Provided data Block Start

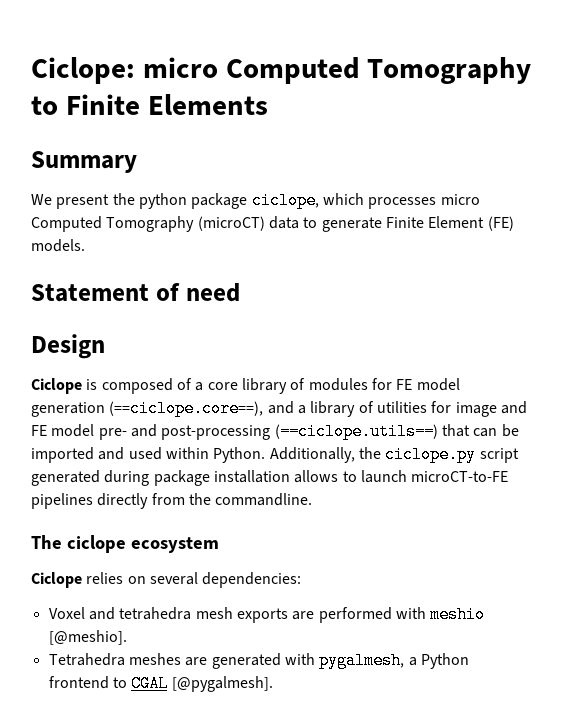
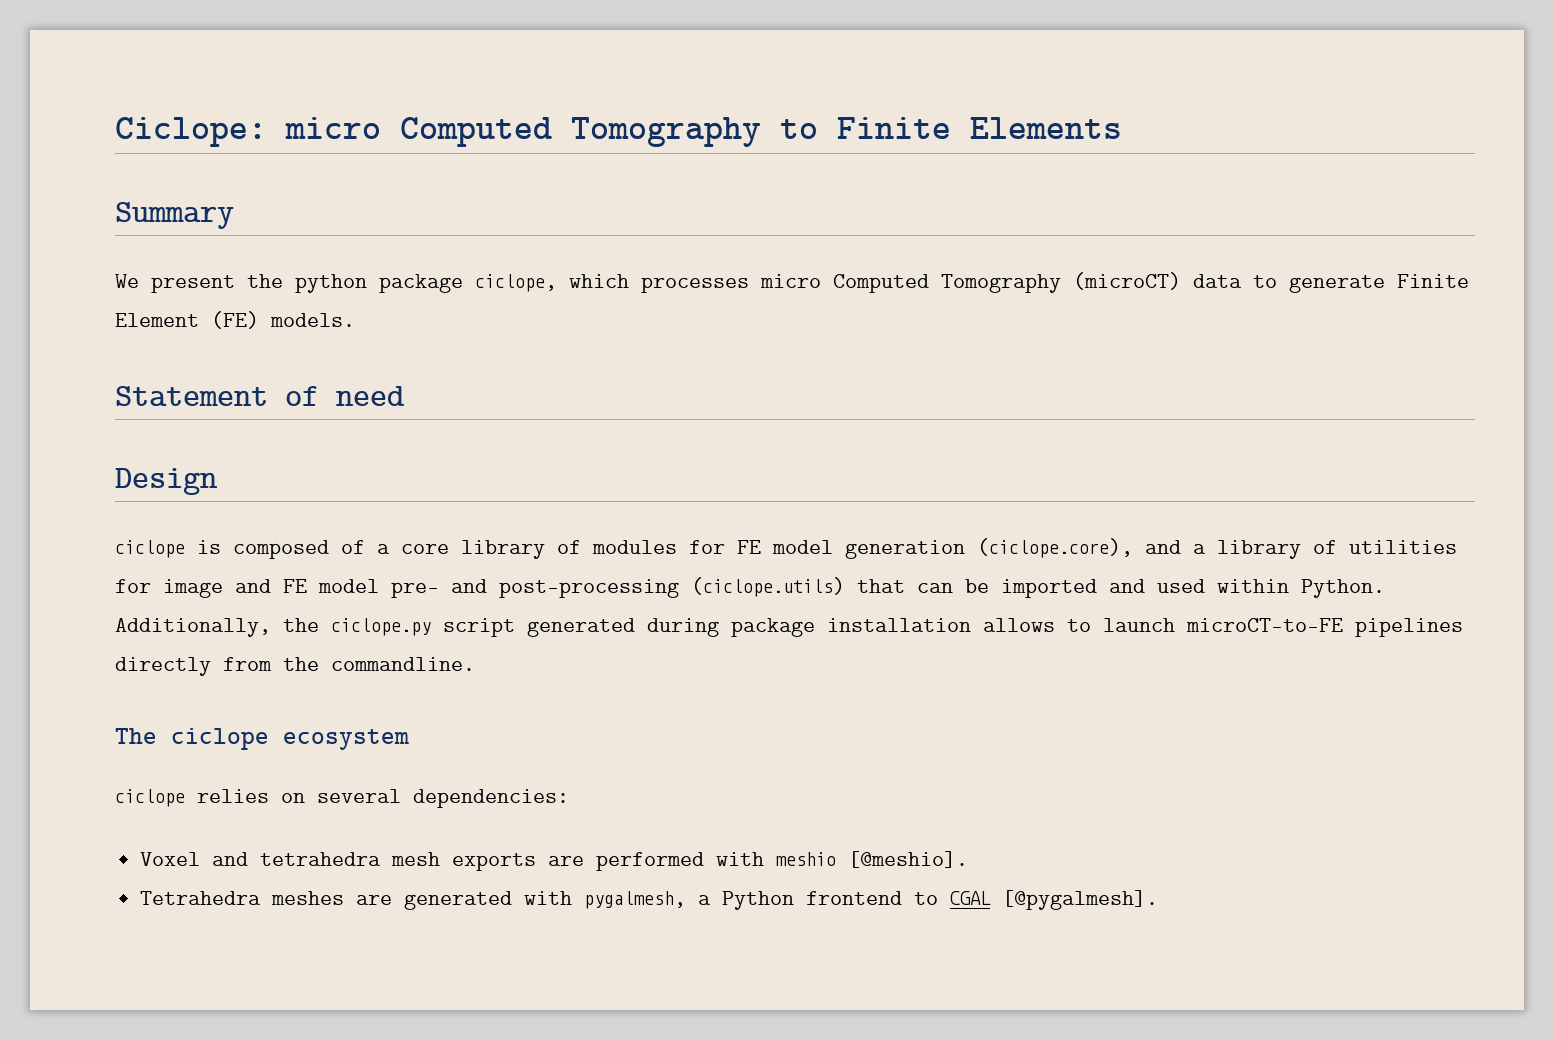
[31,378,82,394] Ciclope -> [115,540,185,558] ciclope
[109,400,264,417] (==ciclope.core==), -> [977,538,1133,558] (ciclope.core),
[274,423,438,440] (==ciclope.utils==) -> [691,577,845,597] (ciclope.utils)
[31,572,82,588] Ciclope -> [115,789,185,807] ciclope

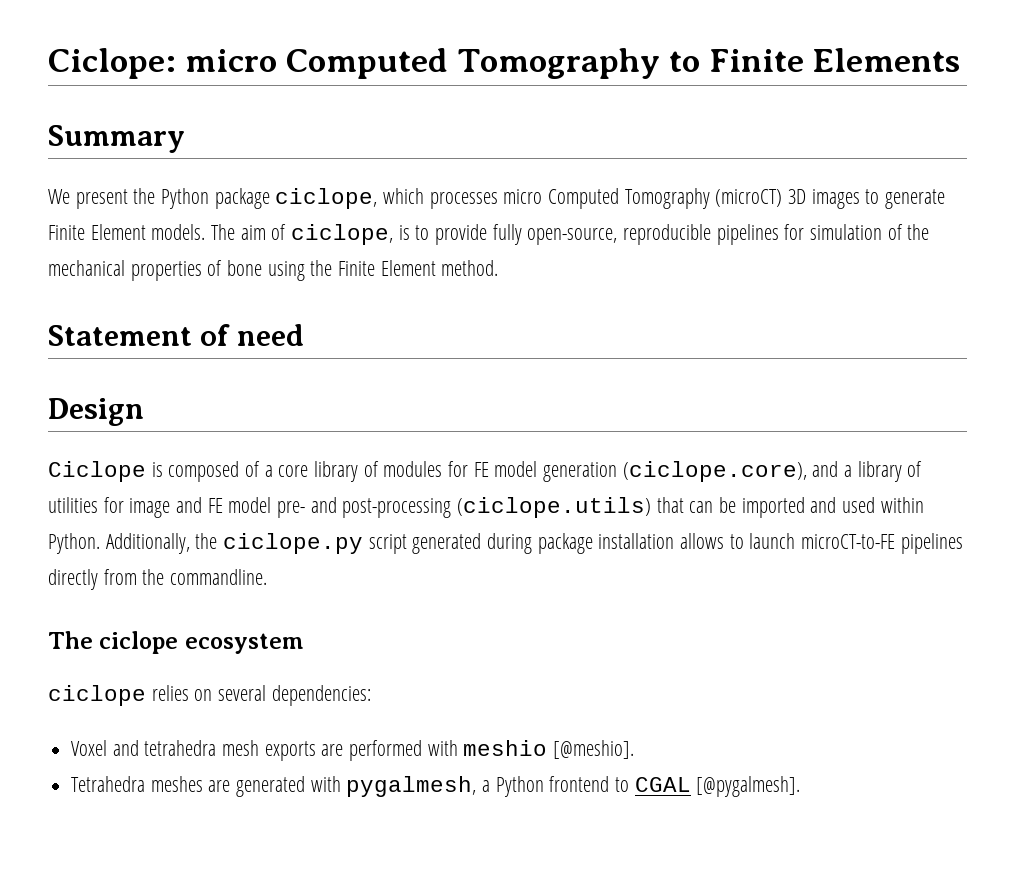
[295,274,367,293] python -> [161,188,210,209] Python
[1193,274,1242,288] data -> [788,189,860,209] 3D images
[211,311,259,329] (FE) -> (146, 232) none
(355, 320) none -> [211,224,930,245] [48,260,499,281] The aim of ciclope, is to provide fully open-source, reproducible pipelines for simulation of the mechanical properties of bone using the Finite Element method.
[115,540,185,558] ciclope -> [48,461,146,482] Ciclope

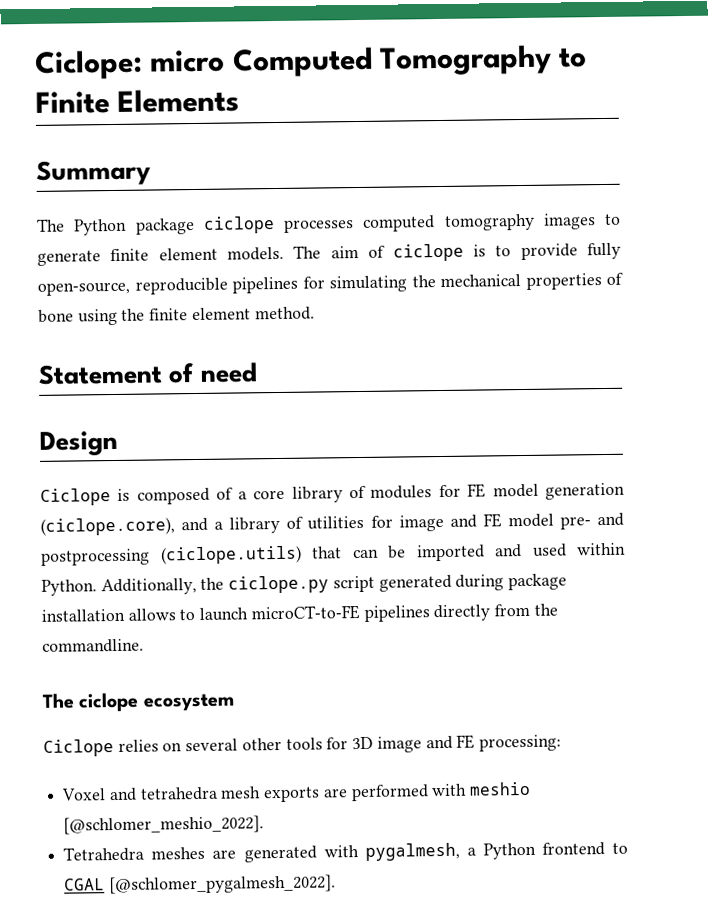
[48,188,807,209] We present the Python package ciclope, which processes micro Computed Tomography (microCT) 3D -> [37,213,535,236] The Python package ciclope processes computed tomography
[48,224,146,240] Finite Element -> [110,247,218,262] finite element
[291,224,394,245] ciclope, -> [392,243,464,262] ciclope
[810,224,903,240] simulation of -> [329,275,407,293] simulating
[338,260,436,276] Finite Element -> [149,307,251,321] finite element
[342,498,452,518] post-processing -> [41,548,150,566] postprocessing
[48,685,146,706] ciclope -> [43,739,114,757] Ciclope
[271,685,371,706] dependencies: -> [241,734,561,753] other tools for 3D image and FE processing:
[553,740,635,759] [@meshio]. -> [63,815,265,835] [@schlomer_meshio_2022].
[696,776,801,797] [@pygalmesh]. -> [108,874,336,895] [@schlomer_pygalmesh_2022].

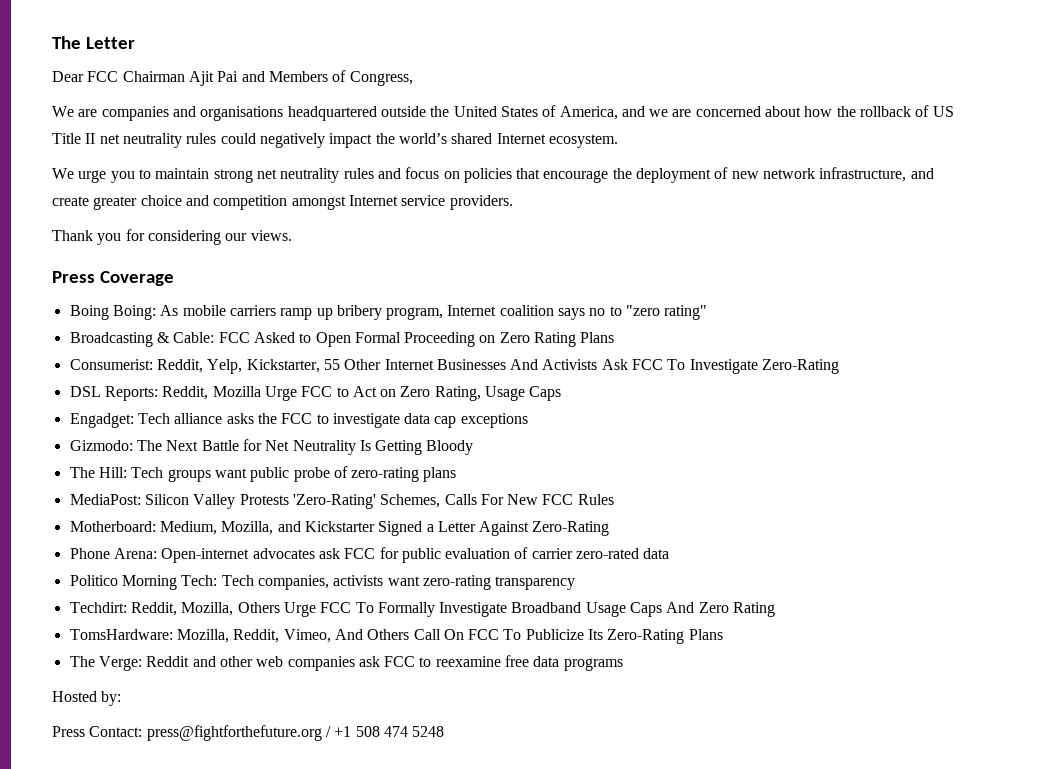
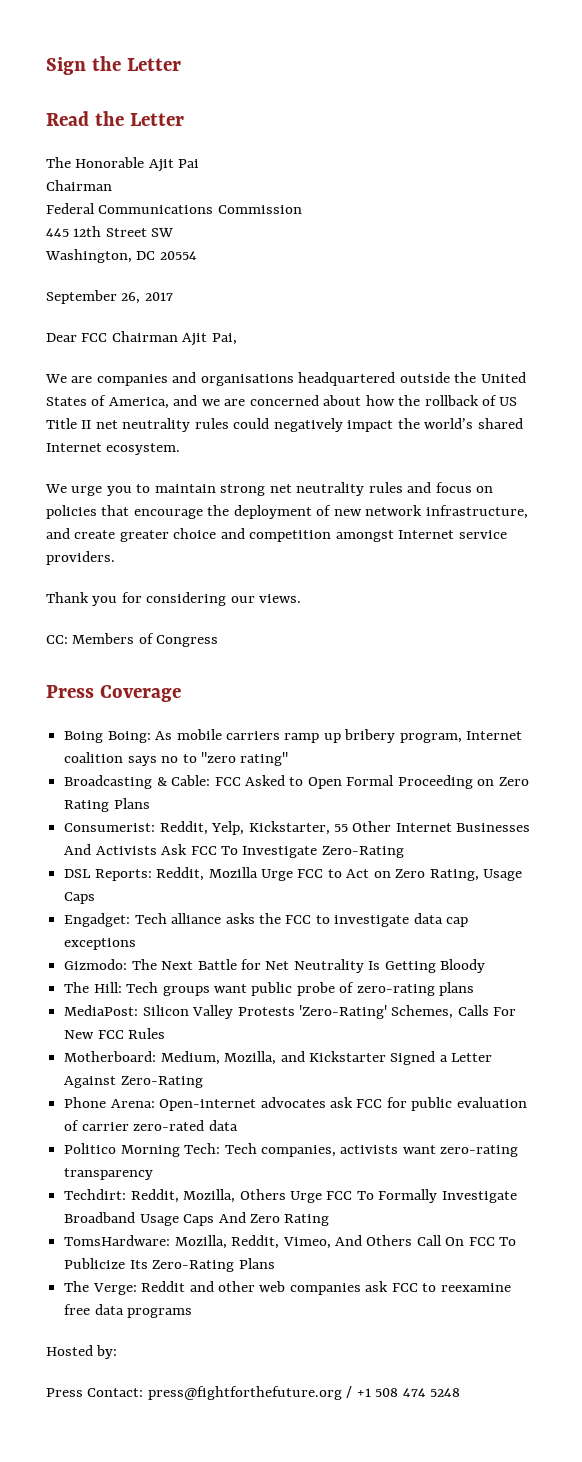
[52,36,135,49] The Letter -> [46,56,181,75] [46,111,184,126] [46,157,200,172] [46,180,112,191] [46,203,302,214] [46,226,174,237] [45,249,197,263] [46,290,173,304] Sign the Letter // Read the Letter // The Honorable Ajit Pai // Chairman // Federal Communications Commission // 445 12th Street SW // Washington, DC 20554 // September 26, 2017
[217,70,413,86] Pai and Members of Congress, -> [211,333,237,345] Pai,
(292, 235) none -> [46,633,219,647] // CC: Members of Congress

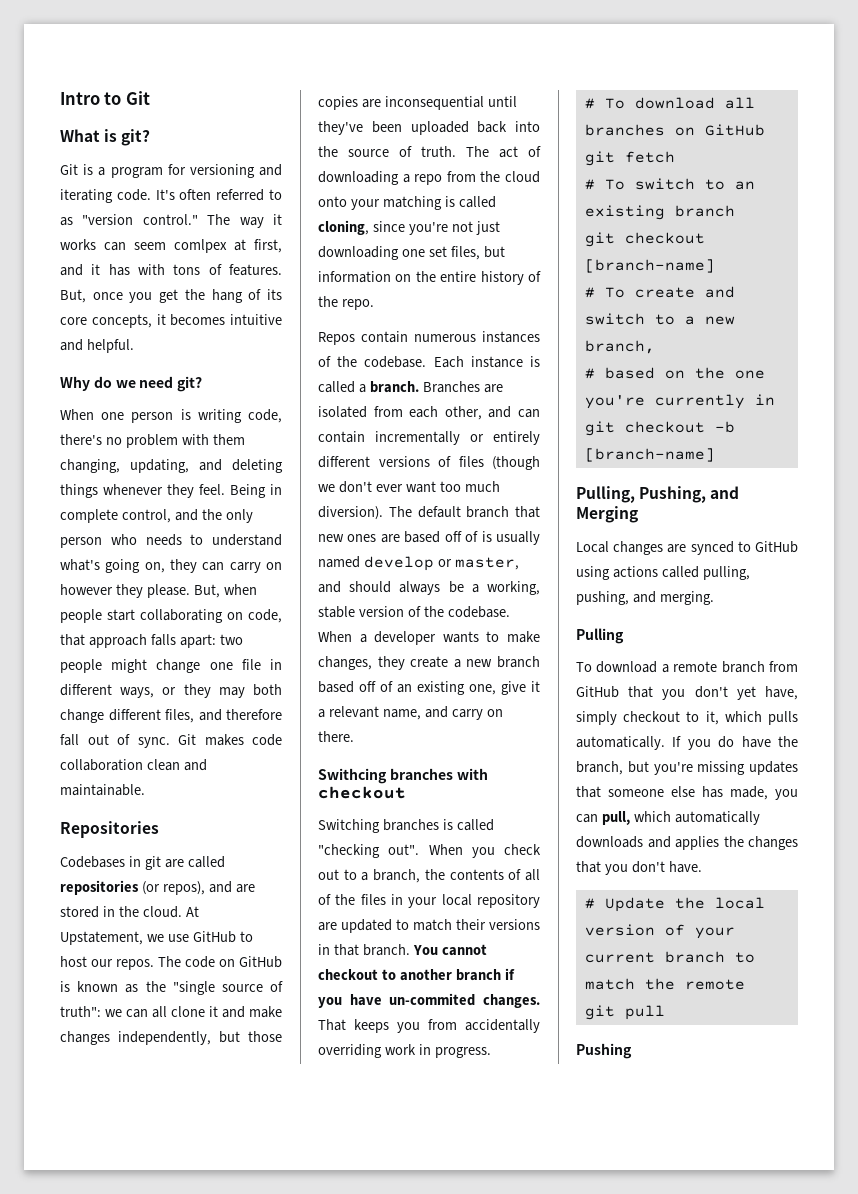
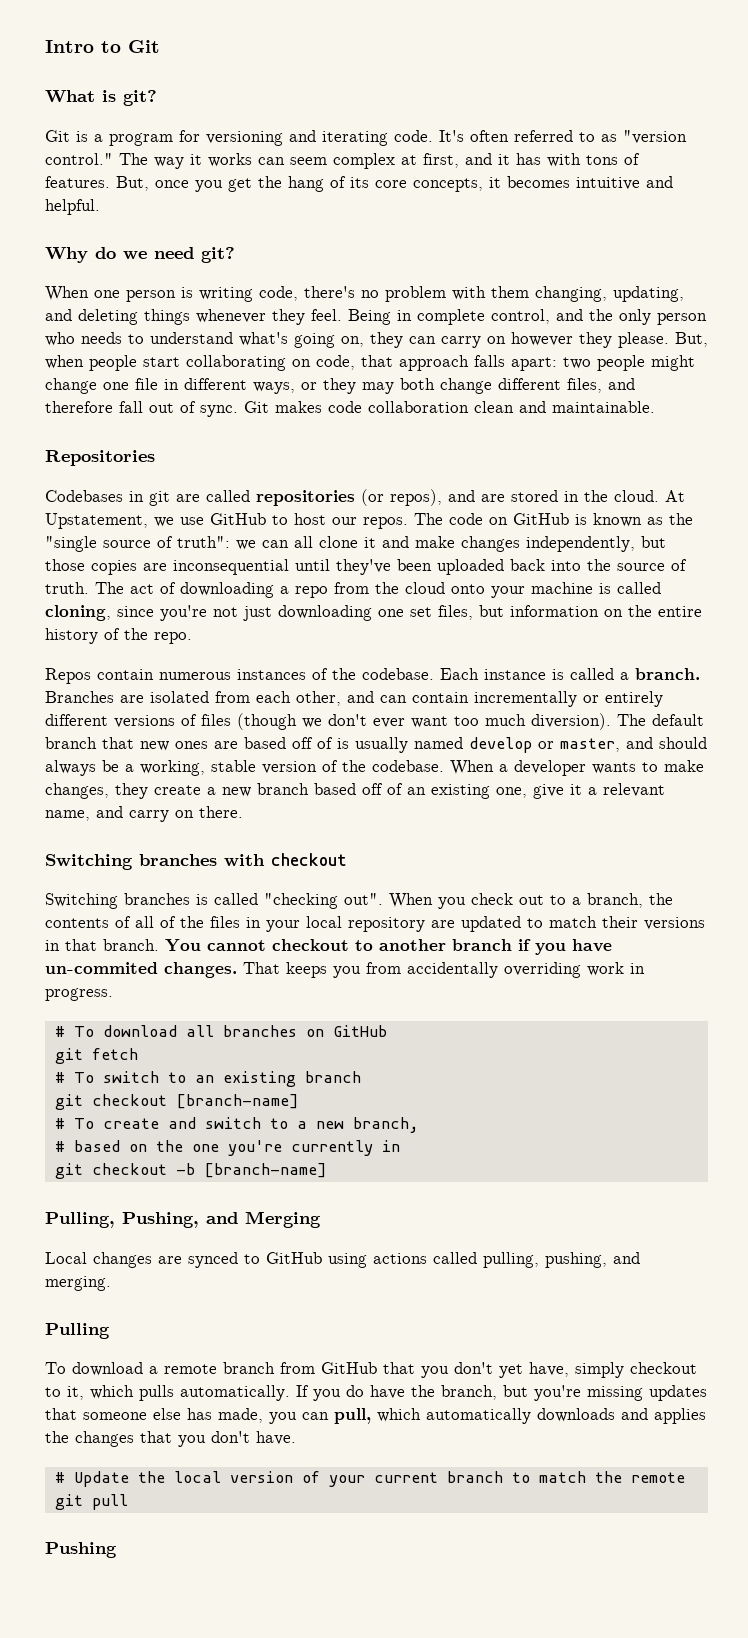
[174,239,227,253] comlpex -> [333,153,395,169] complex
[382,196,442,210] matching -> [531,582,593,594] machine
[318,768,387,784] Swithcing -> [45,854,133,870] Switching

Provided data Block End

Activity:
Exactly as they appear, please return only the lines from the first line of the records through the line containing "[553,740,635,759] [@meshio]. ->", both included, leaving out all pictures.

Solution to this problem:
[31,378,82,394] Ciclope -> [115,540,185,558] ciclope
[109,400,264,417] (==ciclope.core==), -> [977,538,1133,558] (ciclope.core),
[274,423,438,440] (==ciclope.utils==) -> [691,577,845,597] (ciclope.utils)
[31,572,82,588] Ciclope -> [115,789,185,807] ciclope

[295,274,367,293] python -> [161,188,210,209] Python
[1193,274,1242,288] data -> [788,189,860,209] 3D images
[211,311,259,329] (FE) -> (146, 232) none
(355, 320) none -> [211,224,930,245] [48,260,499,281] The aim of ciclope, is to provide fully open-source, reproducible pipelines for simulation of the mechanical properties of bone using the Finite Element method.
[115,540,185,558] ciclope -> [48,461,146,482] Ciclope

[48,188,807,209] We present the Python package ciclope, which processes micro Computed Tomography (microCT) 3D -> [37,213,535,236] The Python package ciclope processes computed tomography
[48,224,146,240] Finite Element -> [110,247,218,262] finite element
[291,224,394,245] ciclope, -> [392,243,464,262] ciclope
[810,224,903,240] simulation of -> [329,275,407,293] simulating
[338,260,436,276] Finite Element -> [149,307,251,321] finite element
[342,498,452,518] post-processing -> [41,548,150,566] postprocessing
[48,685,146,706] ciclope -> [43,739,114,757] Ciclope
[271,685,371,706] dependencies: -> [241,734,561,753] other tools for 3D image and FE processing:
[553,740,635,759] [@meshio]. -> [63,815,265,835] [@schlomer_meshio_2022].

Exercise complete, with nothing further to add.